Shared Stories: My Neighborhood

Kay Halsey is one of our “senior” writers. Her avid interest and joy in the world around her is a reminder for how to live life to the fullest. Shared Stories is a weekly column featuring articles by participants in a writing class at the Norwalk Senior Center. Bonnie Mansell is the instructor for his free class offered through the Cerritos College Adult Education Program. Curated by Carol Kearns.

By Kay Halsey

My neighborhood has many inhabitants that people ignore in their fast and busy lives – the birds. Some of the birds fly through seasonally on their way back and forth to a better place. Others are permanent residents. Their voices are heard from early sunrise to sunset.

Often on awakening in the early mornings, I hear chirp, chirp, chirp, a cheerful call to all who hear it.  I see these birds darting from trees to wires to poles.

One neighbor’s daughter had a pair of doves. She loved their cooing and watched over them lovingly until her father suggested that he wanted to get rid of them. She let them go, but they are still around. This neighborhood is their home. 

The smallest of the birds is the humming bird. Its wings are constantly moving. Its sharp beak dips into flowers for nectar. I watched one of these birds pecking at a bird feeder in a tree as if trying to get into it. Sometimes they rest in bushes or trees with heavy foliage.

Sparrows are present all year long, chirping and darting everywhere. One day I was watching them drinking water from a leaking hose. What joy they had in this time of drought, drinking.  

Another day it was raining and I noticed a bird taking a shower. It spread its wings to receive a soft water rain shower, and shook them, folded them, and then spread its wings out again for another cleansing.

There are larger birds also. A hawk high on a telephone pole scans the neighborhood for a rat or a bird so he can swoop down and capture it with his talons and fly away.

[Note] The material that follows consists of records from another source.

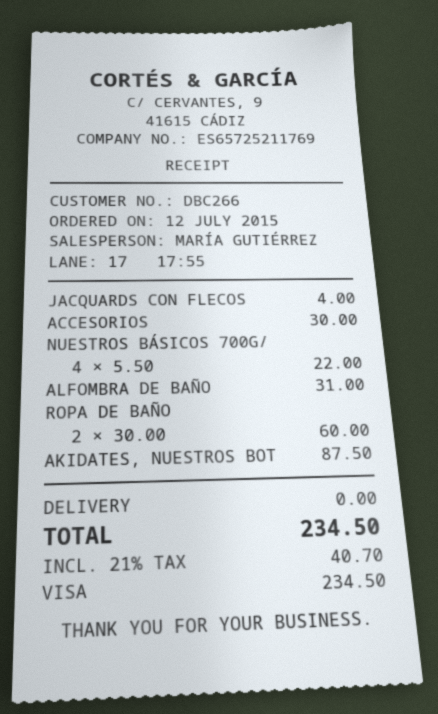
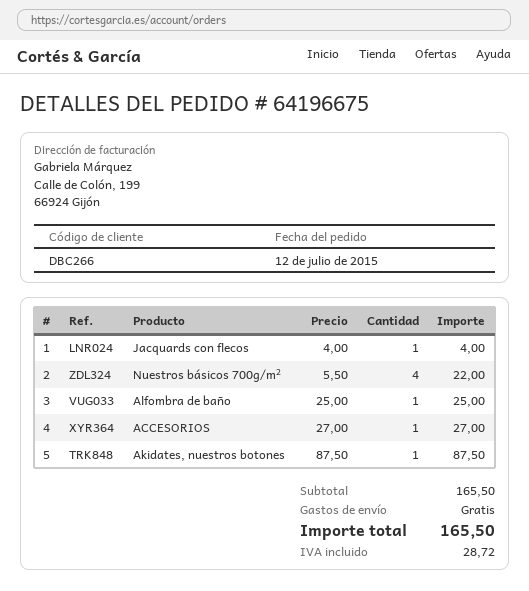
ACCESORIOS: 1 x 30.00 = 30.00 -> 1 x 27.00 = 27.00
ALFOMBRA DE BAÑO: 1 x 31.00 = 31.00 -> 1 x 25.00 = 25.00
ROPA DE BAÑO: 2 x 30.00 = 60.00 -> none
tax: 40.70 -> 28.72
total: 234.50 -> 165.50

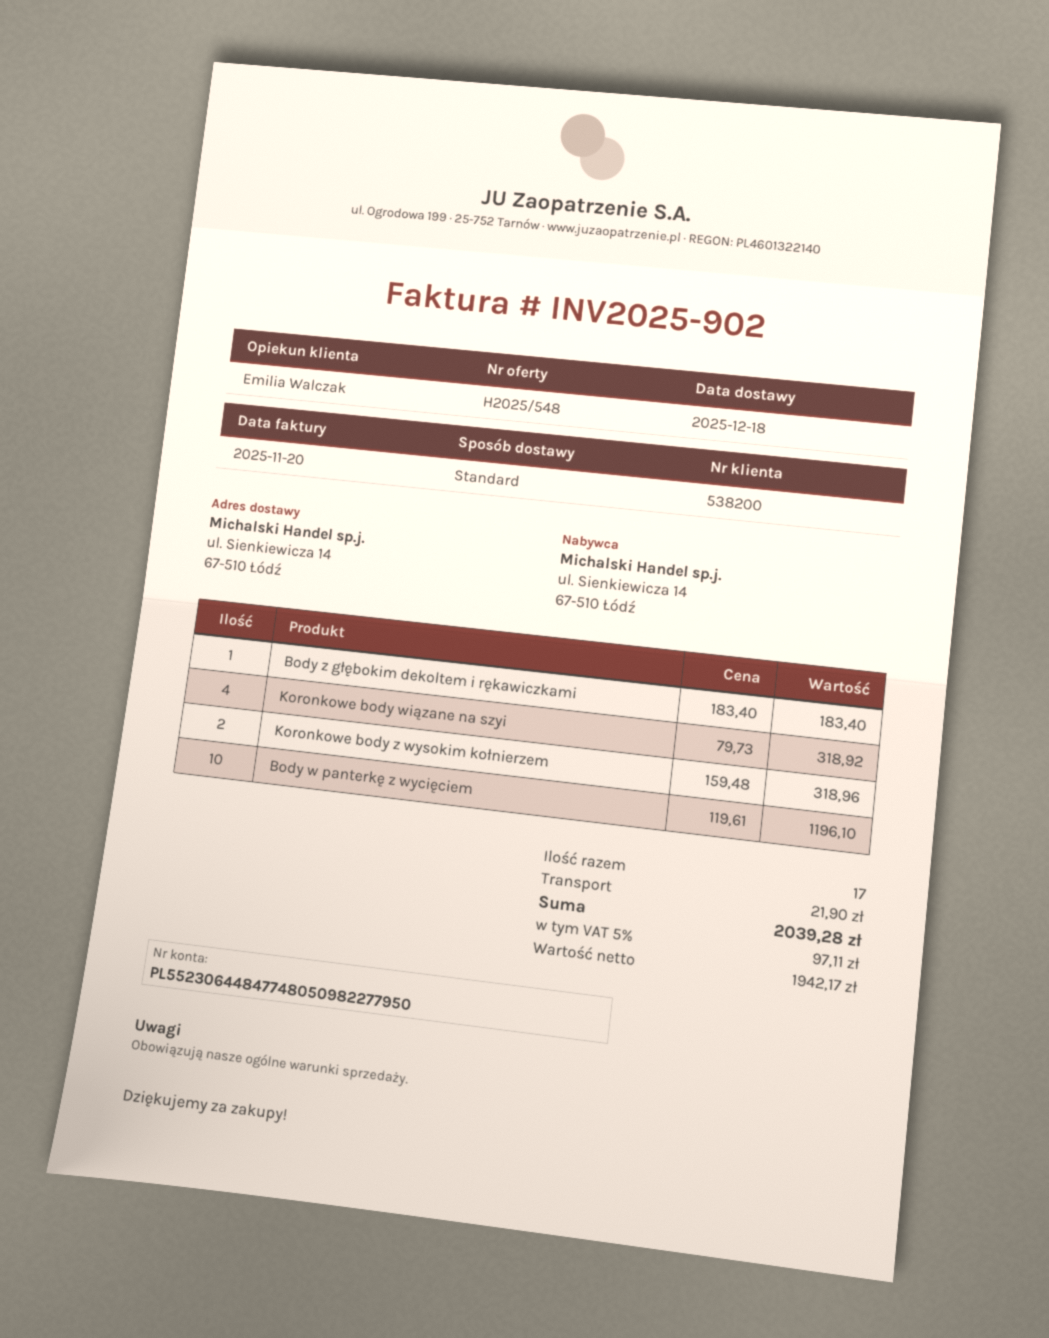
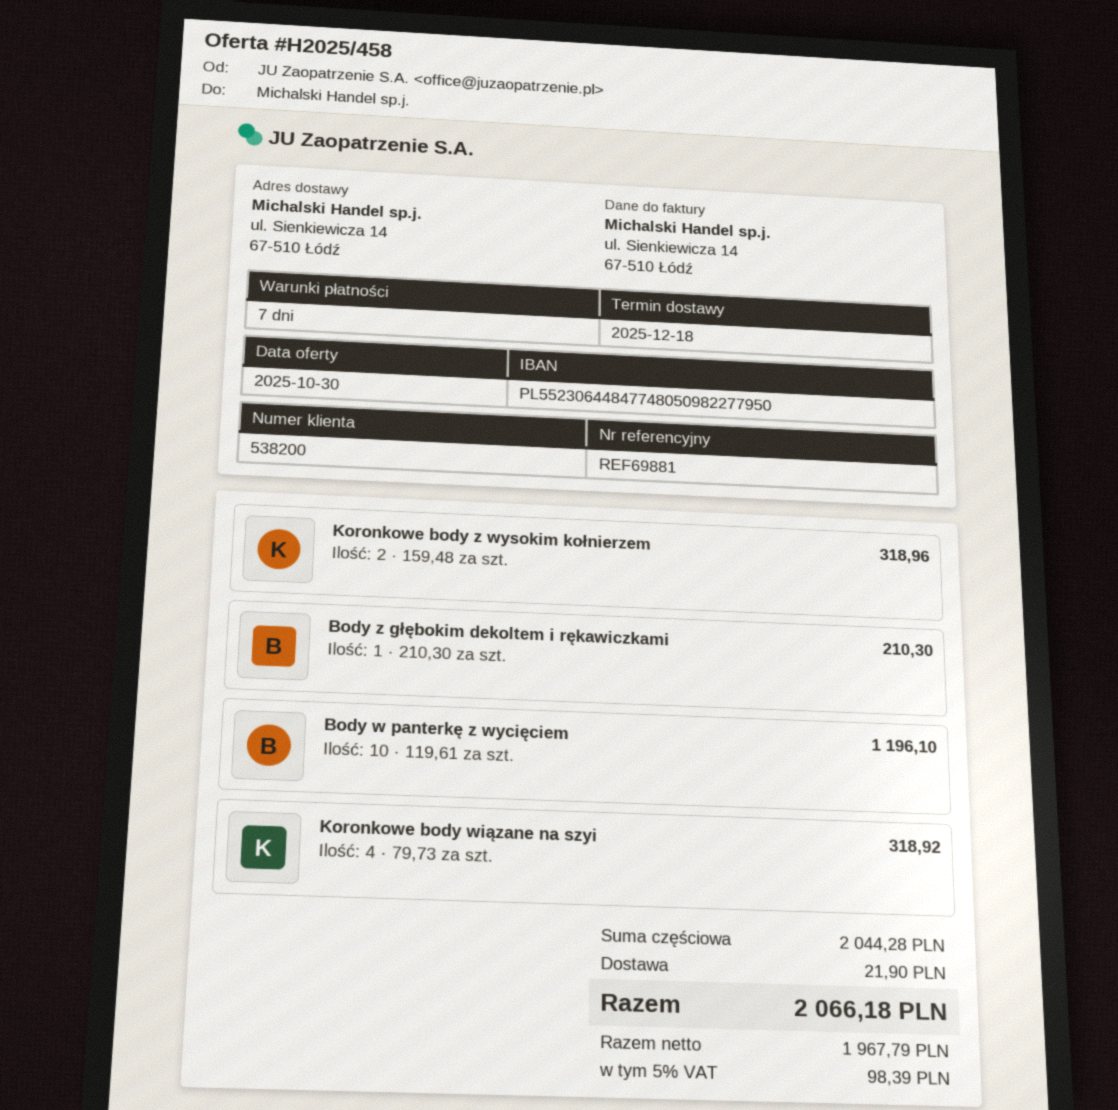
quote number: H2025/548 -> H2025/458
Body z głębokim dekoltem i rękawiczkami: 1 x 183.40 = 183.40 -> 1 x 210.30 = 210.30
net: 1942.17 -> 1967.79
tax: 5% = 97.11 -> 5% = 98.39
total: 2039.28 -> 2066.18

In stormy weather the seagulls fly in and space themselves in linear formation on school grounds. Each gull in its own place, protected by the fence. They disappear when the storms at sea quiet down.

Crows are unwelcome, large black birds that invade the neighborhoods in flocks. Their Caw, Caw, Caw sends smaller birds into hiding.

Richard Rohr writes, “Nature is one song of praise that never stops singing.” Taking time to see and hear our feathered neighbors is a reminder that our world’s creation is perfect and here for us to see and enjoy.